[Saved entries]
□ □ □ □ □ □ □

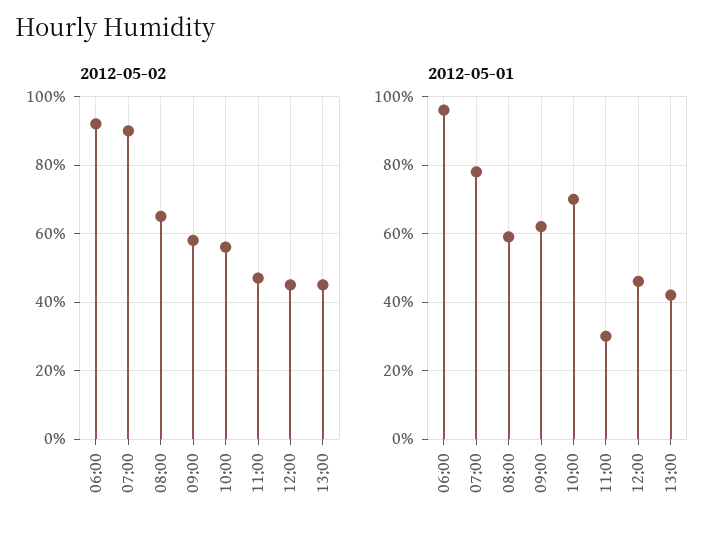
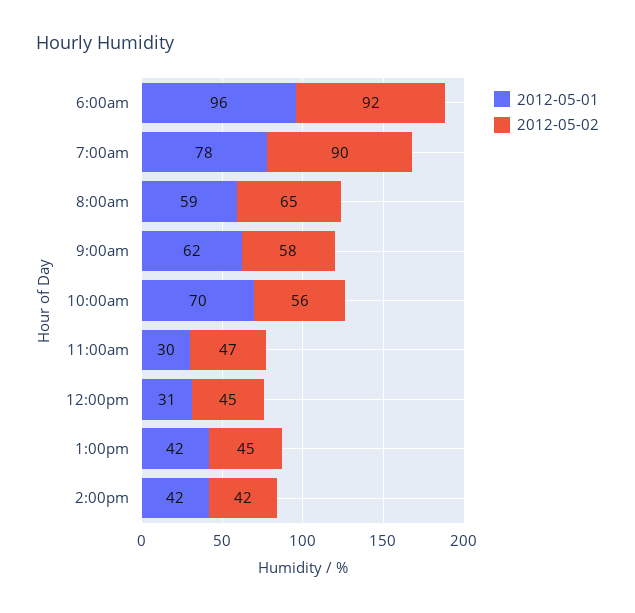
2012-05-01, 12:00: 45 -> 31
2012-05-01, 2:00pm: none -> 42
2012-05-02, 2:00pm: none -> 42

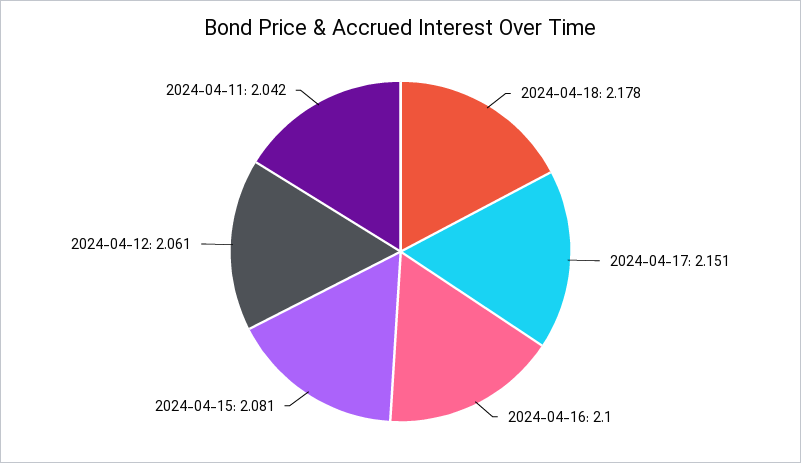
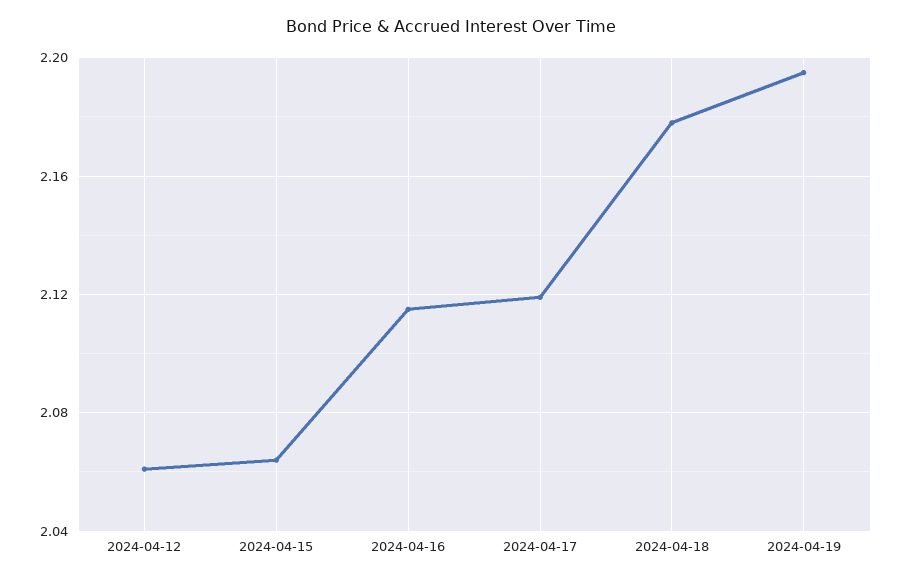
2024-04-17: 2.151 -> 2.12
2024-04-16: 2.1 -> 2.115
2024-04-15: 2.081 -> 2.065
2024-04-11: 2.042 -> none
2024-04-19: none -> 2.195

□ □ □ □ □ □ □

Activity:
Repeat the records above exactly, leaving out the pictures.

Problem solution:
2012-05-01, 12:00: 45 -> 31
2012-05-01, 2:00pm: none -> 42
2012-05-02, 2:00pm: none -> 42

2024-04-17: 2.151 -> 2.12
2024-04-16: 2.1 -> 2.115
2024-04-15: 2.081 -> 2.065
2024-04-11: 2.042 -> none
2024-04-19: none -> 2.195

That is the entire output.